■ Exercise prompt ■
Below are lines of data, and only some are wanted. Please repeat exactly those from the line that has "total quantity: 32 -> 39" through the line that has "Gamil Giza Rug".

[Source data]
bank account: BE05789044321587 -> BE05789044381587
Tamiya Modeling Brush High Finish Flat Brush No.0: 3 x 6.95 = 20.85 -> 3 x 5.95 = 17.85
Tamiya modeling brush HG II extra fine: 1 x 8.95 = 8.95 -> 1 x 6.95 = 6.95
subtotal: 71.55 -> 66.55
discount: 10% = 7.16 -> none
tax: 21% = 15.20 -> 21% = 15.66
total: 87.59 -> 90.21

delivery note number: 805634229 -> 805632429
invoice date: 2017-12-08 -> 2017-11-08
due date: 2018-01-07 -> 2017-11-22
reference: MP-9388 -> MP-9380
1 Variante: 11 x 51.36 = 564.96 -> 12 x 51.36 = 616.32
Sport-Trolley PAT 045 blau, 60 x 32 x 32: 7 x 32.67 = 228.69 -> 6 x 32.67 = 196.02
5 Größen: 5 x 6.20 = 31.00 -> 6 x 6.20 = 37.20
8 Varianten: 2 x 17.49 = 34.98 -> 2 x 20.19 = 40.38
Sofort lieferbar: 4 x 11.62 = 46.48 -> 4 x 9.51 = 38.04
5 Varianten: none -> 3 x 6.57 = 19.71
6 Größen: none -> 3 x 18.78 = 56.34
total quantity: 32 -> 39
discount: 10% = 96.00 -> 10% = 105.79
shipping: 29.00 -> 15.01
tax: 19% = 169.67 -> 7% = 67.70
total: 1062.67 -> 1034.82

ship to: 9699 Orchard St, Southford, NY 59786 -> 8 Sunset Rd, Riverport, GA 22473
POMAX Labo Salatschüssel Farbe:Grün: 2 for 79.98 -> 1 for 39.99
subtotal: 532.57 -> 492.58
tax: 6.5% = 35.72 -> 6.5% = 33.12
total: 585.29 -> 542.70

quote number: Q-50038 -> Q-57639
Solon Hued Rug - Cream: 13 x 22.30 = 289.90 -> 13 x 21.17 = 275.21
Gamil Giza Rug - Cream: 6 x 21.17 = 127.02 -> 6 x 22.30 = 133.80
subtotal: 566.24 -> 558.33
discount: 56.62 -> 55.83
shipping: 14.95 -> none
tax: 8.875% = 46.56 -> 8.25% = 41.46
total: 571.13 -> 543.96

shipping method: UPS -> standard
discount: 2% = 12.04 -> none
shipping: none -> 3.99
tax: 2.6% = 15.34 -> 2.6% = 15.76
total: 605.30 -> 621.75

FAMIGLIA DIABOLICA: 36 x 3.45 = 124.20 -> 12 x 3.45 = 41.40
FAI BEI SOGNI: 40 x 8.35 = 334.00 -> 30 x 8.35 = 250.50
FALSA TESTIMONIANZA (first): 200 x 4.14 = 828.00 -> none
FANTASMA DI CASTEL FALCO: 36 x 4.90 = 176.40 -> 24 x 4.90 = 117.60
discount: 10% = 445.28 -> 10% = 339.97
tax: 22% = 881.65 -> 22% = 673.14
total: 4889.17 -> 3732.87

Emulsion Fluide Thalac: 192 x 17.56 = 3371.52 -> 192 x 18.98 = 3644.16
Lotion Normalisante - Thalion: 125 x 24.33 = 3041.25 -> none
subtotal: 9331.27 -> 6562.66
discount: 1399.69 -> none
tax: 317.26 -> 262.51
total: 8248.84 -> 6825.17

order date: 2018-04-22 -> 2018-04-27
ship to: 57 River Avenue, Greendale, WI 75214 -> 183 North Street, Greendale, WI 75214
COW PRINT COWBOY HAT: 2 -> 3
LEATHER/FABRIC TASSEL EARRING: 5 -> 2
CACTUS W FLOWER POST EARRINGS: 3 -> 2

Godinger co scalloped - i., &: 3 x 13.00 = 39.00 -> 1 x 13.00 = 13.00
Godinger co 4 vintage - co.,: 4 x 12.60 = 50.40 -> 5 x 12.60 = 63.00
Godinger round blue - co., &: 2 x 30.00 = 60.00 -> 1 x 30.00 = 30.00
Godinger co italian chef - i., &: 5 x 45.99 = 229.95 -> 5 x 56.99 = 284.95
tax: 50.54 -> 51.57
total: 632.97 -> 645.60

■ Exercise response ■
total quantity: 32 -> 39
discount: 10% = 96.00 -> 10% = 105.79
shipping: 29.00 -> 15.01
tax: 19% = 169.67 -> 7% = 67.70
total: 1062.67 -> 1034.82

ship to: 9699 Orchard St, Southford, NY 59786 -> 8 Sunset Rd, Riverport, GA 22473
POMAX Labo Salatschüssel Farbe:Grün: 2 for 79.98 -> 1 for 39.99
subtotal: 532.57 -> 492.58
tax: 6.5% = 35.72 -> 6.5% = 33.12
total: 585.29 -> 542.70

quote number: Q-50038 -> Q-57639
Solon Hued Rug - Cream: 13 x 22.30 = 289.90 -> 13 x 21.17 = 275.21
Gamil Giza Rug - Cream: 6 x 21.17 = 127.02 -> 6 x 22.30 = 133.80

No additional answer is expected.